Total colectomy + rectal preservation + ileostomy (it is possible that a pouch procedure will be carried out at a later date)
What happens after this procedure?
After total colectomy = end ileostomy (sits in right iliac fossa) + rectal stump (rectum normally calms down)
Subsequently: completion proctectomy (permanent stoma) vs. ileo-anal pouch (rectum is removed)
What is the pouch procedure?
Ileum is made into a j-shaped pouch and connected to the top of the anal canal - the pouch collects waste and allows stool to pass through the anus in a normal bowel movement
What are the pros and cons of the pouch procedure?

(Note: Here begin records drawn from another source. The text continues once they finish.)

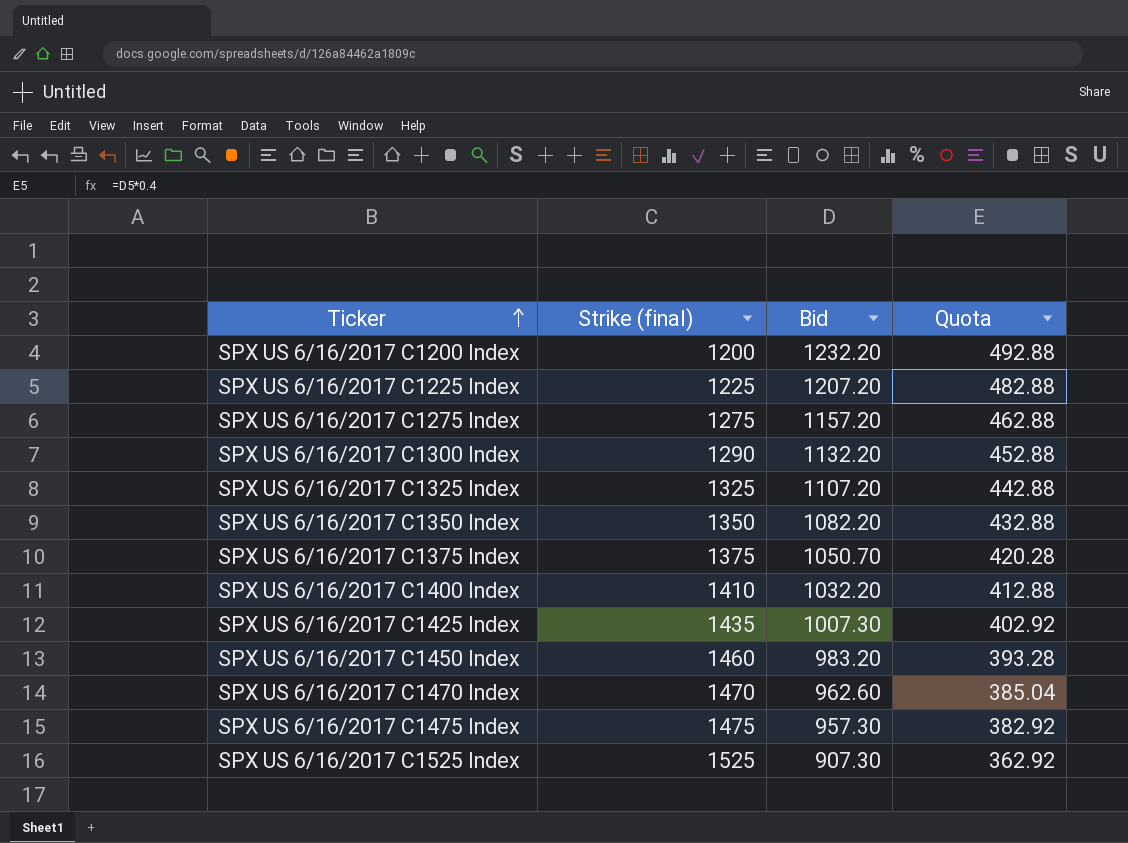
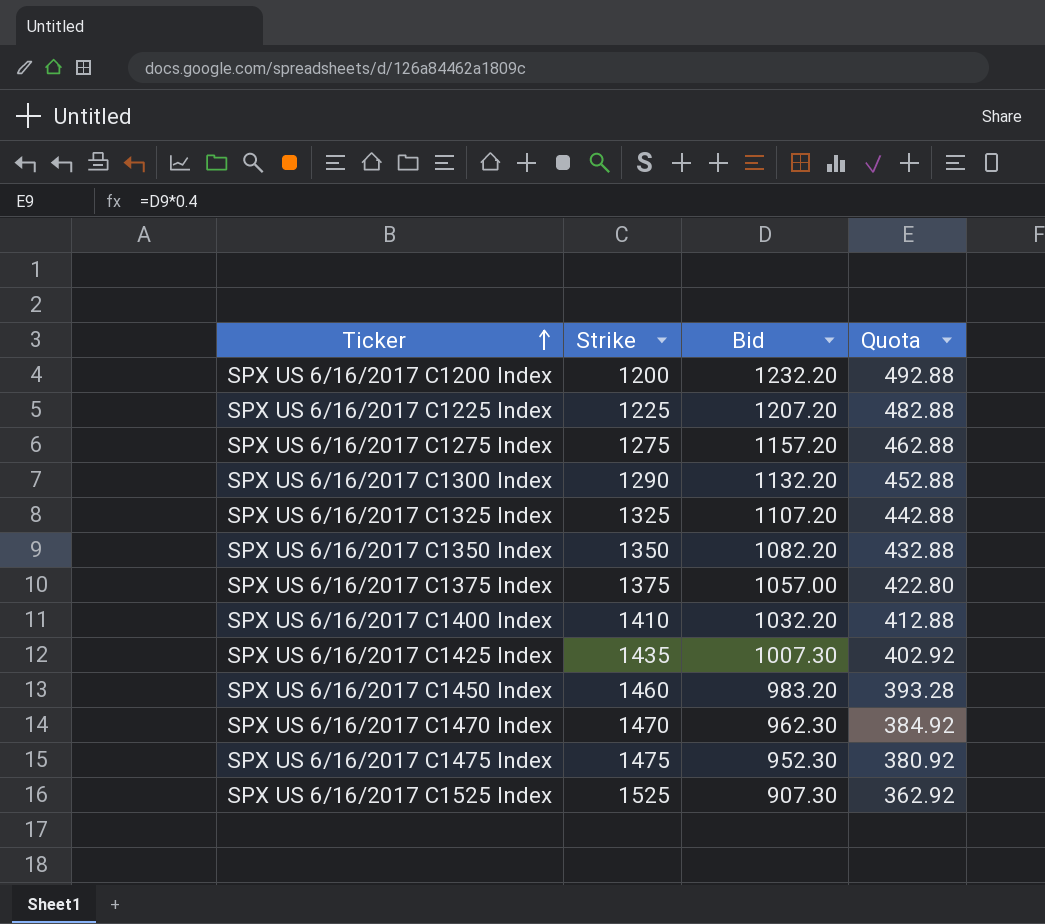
column name: Strike (final) -> Strike
SPX US 6/16/2017 C1375 Index | Bid: 1050.70 -> 1057.00
SPX US 6/16/2017 C1375 Index | Quota: 420.28 -> 422.80
SPX US 6/16/2017 C1470 Index | Bid: 962.60 -> 962.30
SPX US 6/16/2017 C1470 Index | Quota: 385.04 -> 384.92
SPX US 6/16/2017 C1475 Index | Bid: 957.30 -> 952.30
SPX US 6/16/2017 C1475 Index | Quota: 382.92 -> 380.92

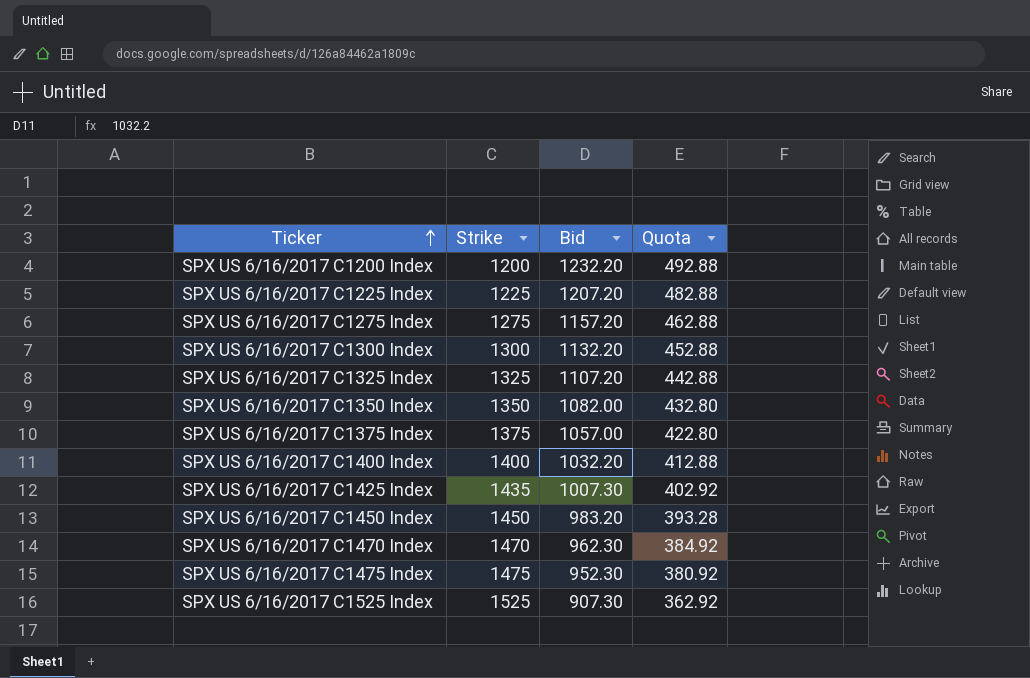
SPX US 6/16/2017 C1300 Index | Strike: 1290 -> 1300
SPX US 6/16/2017 C1350 Index | Bid: 1082.20 -> 1082.00
SPX US 6/16/2017 C1350 Index | Quota: 432.88 -> 432.80
SPX US 6/16/2017 C1400 Index | Strike: 1410 -> 1400
SPX US 6/16/2017 C1450 Index | Strike: 1460 -> 1450

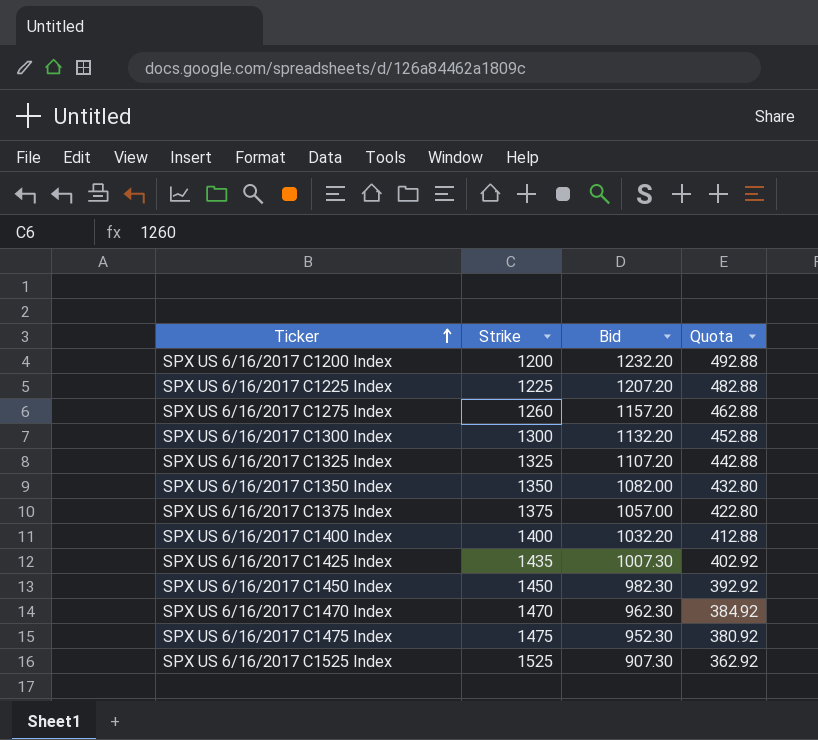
SPX US 6/16/2017 C1275 Index | Strike: 1275 -> 1260
SPX US 6/16/2017 C1450 Index | Bid: 983.20 -> 982.30
SPX US 6/16/2017 C1450 Index | Quota: 393.28 -> 392.92

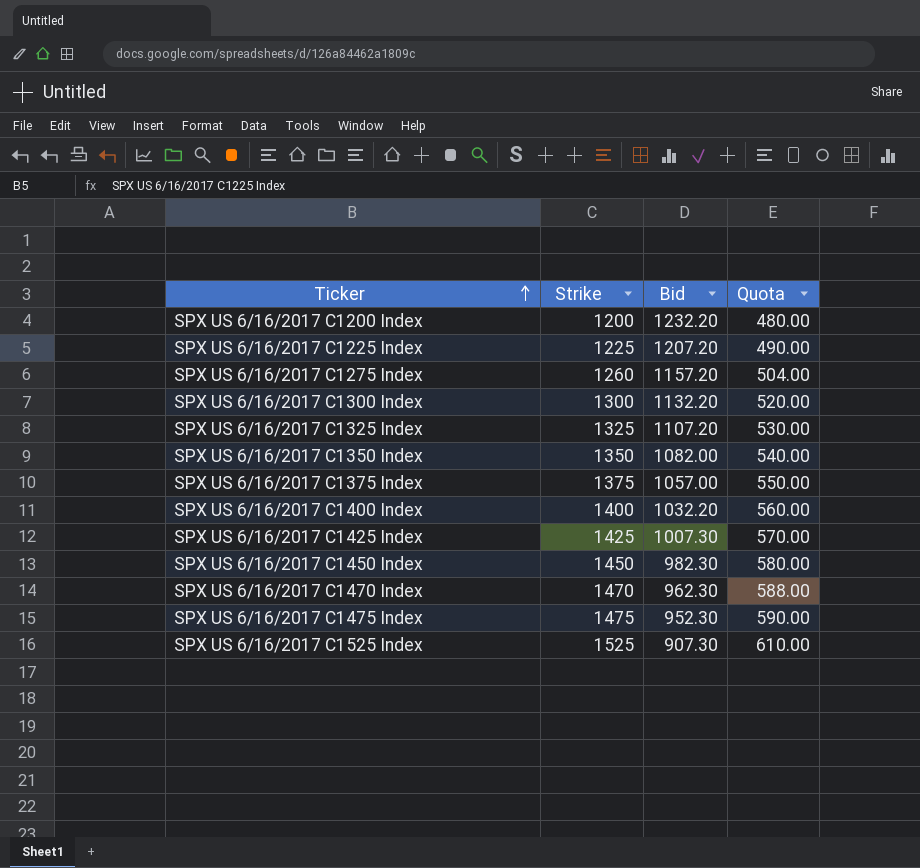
column Quota | formula: [Bid] * 0.4 -> [Strike] * 0.4
SPX US 6/16/2017 C1425 Index | Strike: 1435 -> 1425

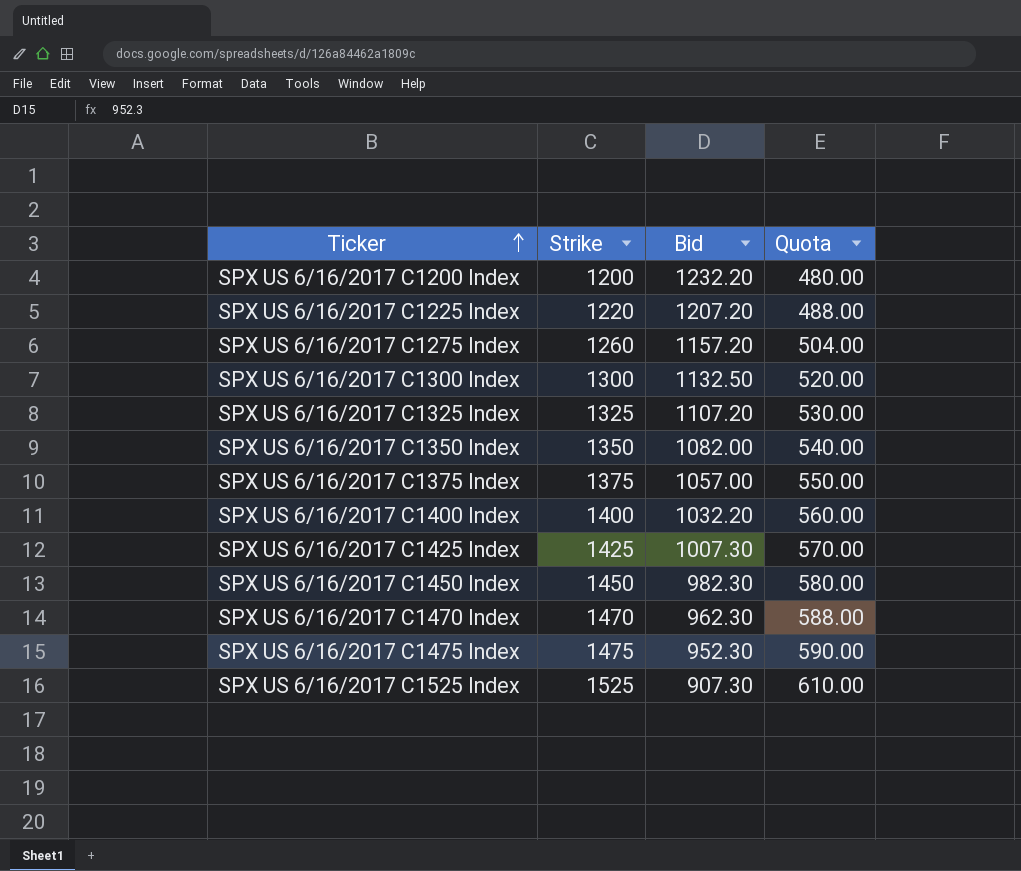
SPX US 6/16/2017 C1225 Index | Strike: 1225 -> 1220
SPX US 6/16/2017 C1225 Index | Quota: 490.00 -> 488.00
SPX US 6/16/2017 C1300 Index | Bid: 1132.20 -> 1132.50

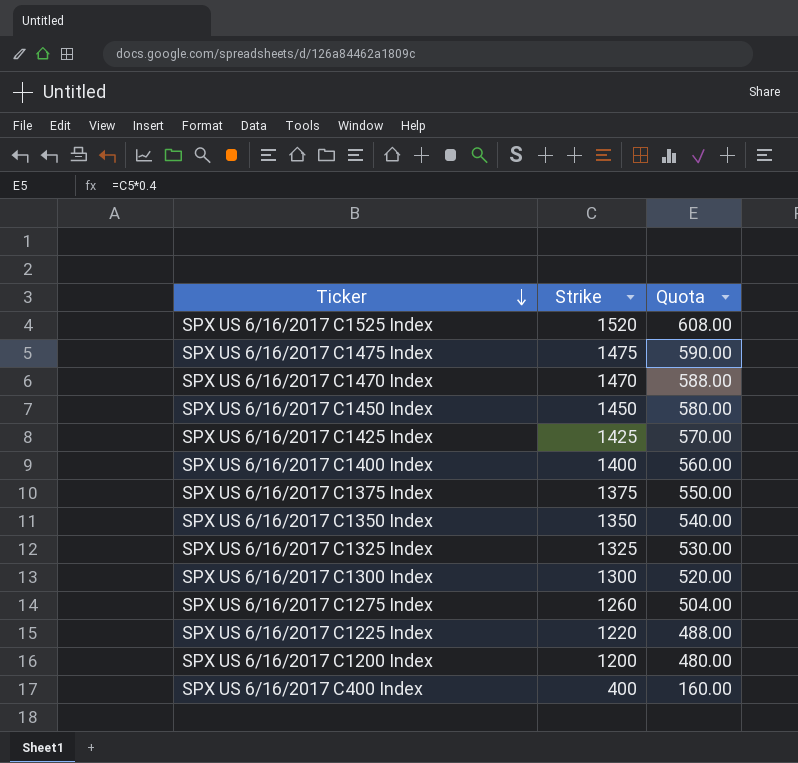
row order: Ticker ascending -> Ticker descending
column Bid | position: 3 -> none
SPX US 6/16/2017 C1525 Index | Strike: 1525 -> 1520
SPX US 6/16/2017 C1525 Index | Quota: 610.00 -> 608.00
row SPX US 6/16/2017 C400 Index: none -> 400 | 160.00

Pouches mean stoma reversal and the possibility of long-term continence but pouch opening frequency may still be around 6x/day and recurrent pouchitis can be troublesome (give antibiotics e.g. metronidazole + ciprofloxacin for 2wks)
What are the complications associated with UC?
Acute (emergency):
- Haemorrhage
- Perforation
- Toxic dilatation
Colonic cancer:
- Risk related to disease extent and activity
- Around 5-10% with pan colitis for 20 yrs
- Surveillance colonoscopy
What is Faecal Calprotectin?
Simple, non-invasive test for GI inflammation with high sensitivity, it is released into the GI tract in excess when there is any inflammation there (in general, the degree of elevation is associated with the extent of the inflammation)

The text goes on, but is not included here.